Islahın Metodu, Bölüm 4

Doğa Yasası Nasıl Yerine Getirilir?

Soru: “Komşunu kendin gibi sev” doğanın nihai hedefidir. Ancak yine de ön yasalar vardır, bunlardan biri “Kendine yapılmasını istemediğin şeyleri başkalarına yapma”. Bu ne anlama gelmektedir?

Cevap: Bu sevgiyle ilgili değil, kötülük yapmamayla ilgilidir. Bu bizim ilk yasamızdır.

Yorum: İnsan bunu da yapamaz.

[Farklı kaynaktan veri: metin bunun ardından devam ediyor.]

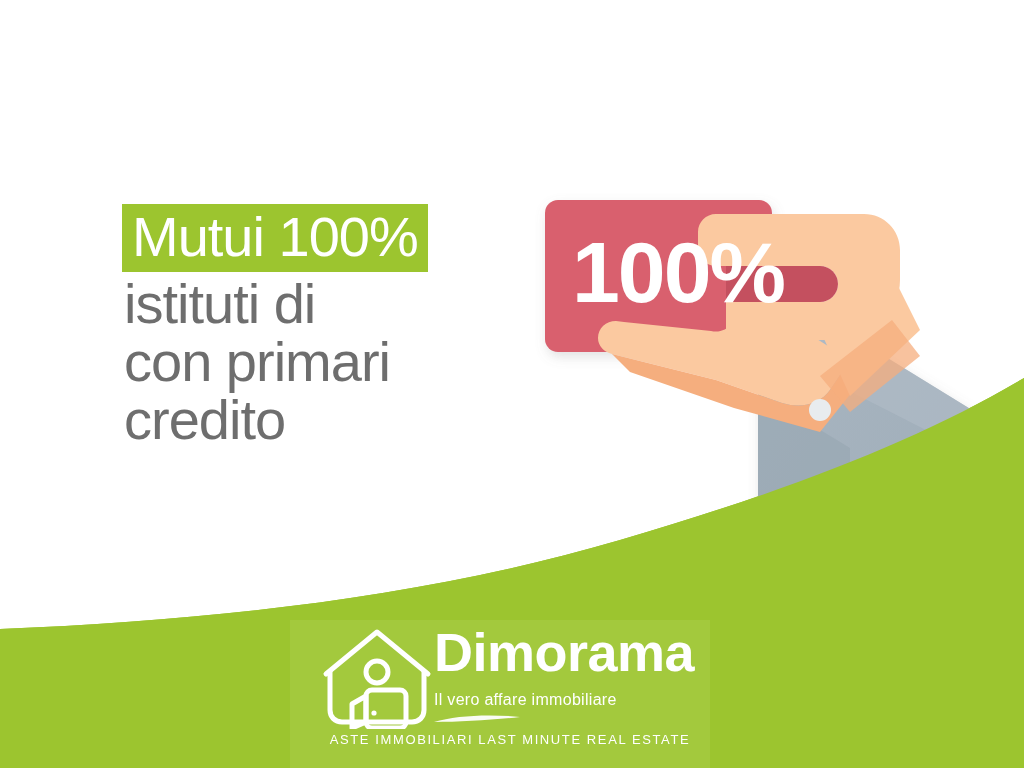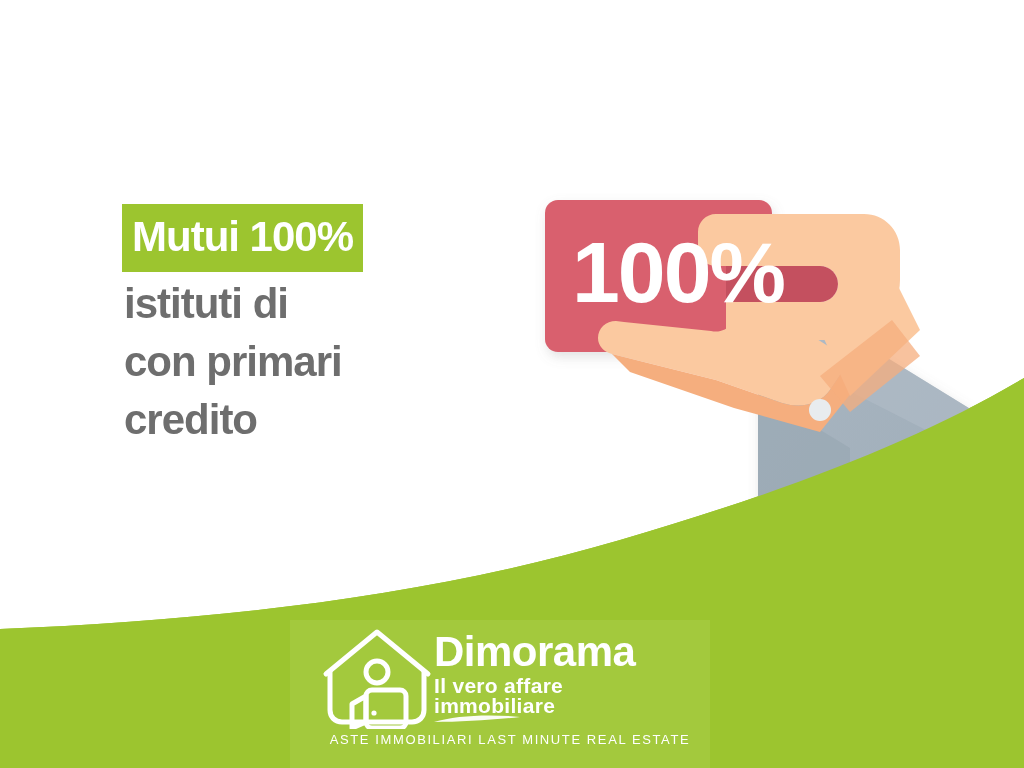"Mutui 100%" .headline-line { font-size: 42px -> 56px; font-weight: bold -> normal }
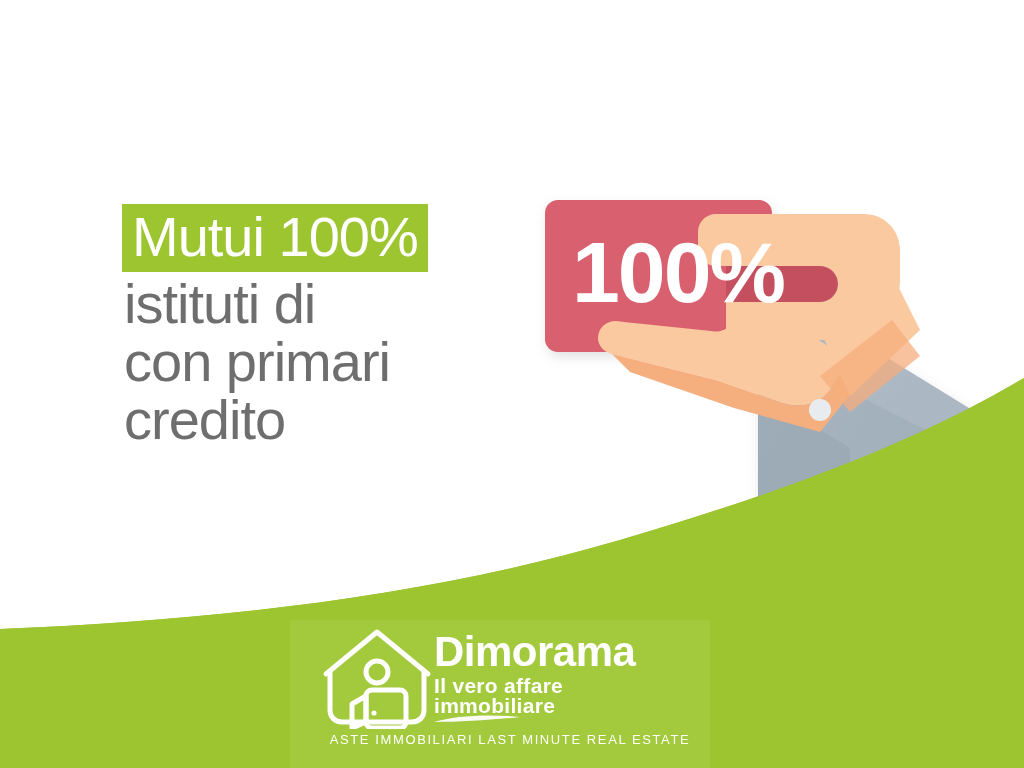"Dimorama" .logo-name { font-size: 42px -> 54px }
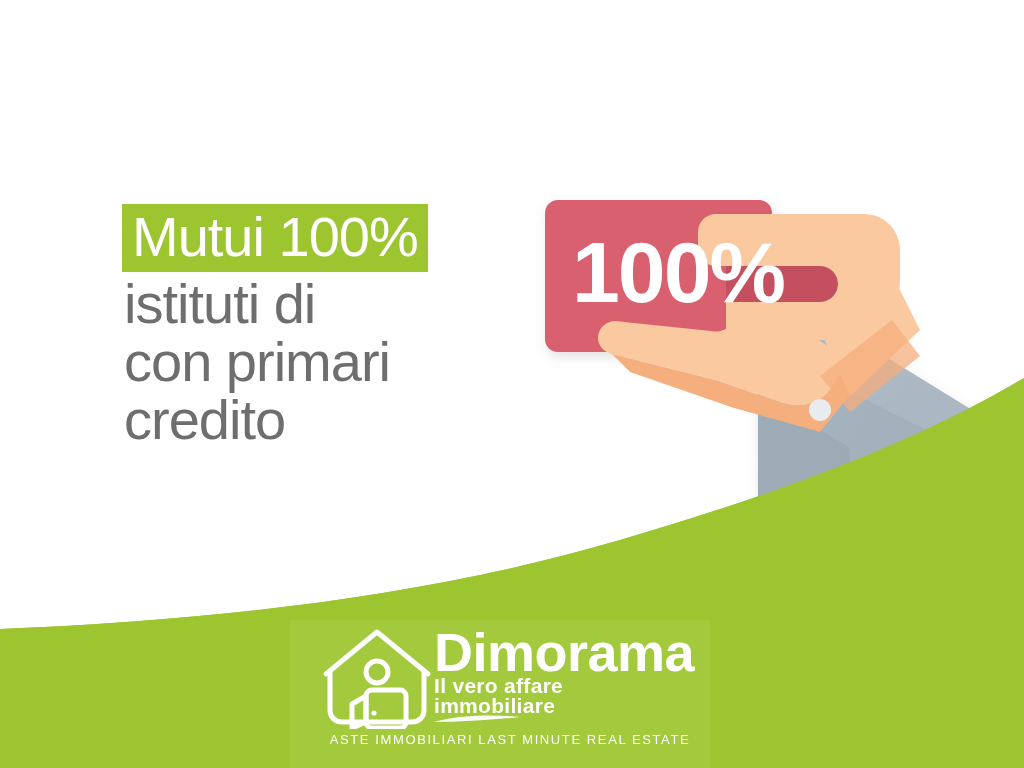"Il vero affare immobiliare" .logo-tagline { font-size: 21px -> 16px; font-weight: bold -> normal; margin-top: 2px -> 16px }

Eğer bir egoist isem, o zaman kendimi gözeterek yine bir başkasına zarar veriyorum. Bizlere en başından beri uymayacağımız yasalar verildiği anlaşılıyor.

Bir yandan bunu yapmanız gerektiği söyleniyor,  diğer yandan da bunu yapamazsınız çünkü bu sizin doğanıza zıttır deniyor.

Benim Yorumum: Bunun için herhangi bir eğiliminiz, özleminiz ve arzunuz varsa, Kabala’yı çalışarak ona ihtiyacınız olduğunu ve bunun gerçekten evrensel bir amaç olduğunu, ondan uzaklaşamayacağınızı ve tüm dünyanın buna nasıl ulaşması gerektiğini anlarsanız, o zaman bunu gerçekleştirmek için bir yol aramalısınız.

Ancak bu, sadece bizlere doğamızın üzerinde hareket etme yeteneği verecek olan üst gücün yardımıyla yapılabilir.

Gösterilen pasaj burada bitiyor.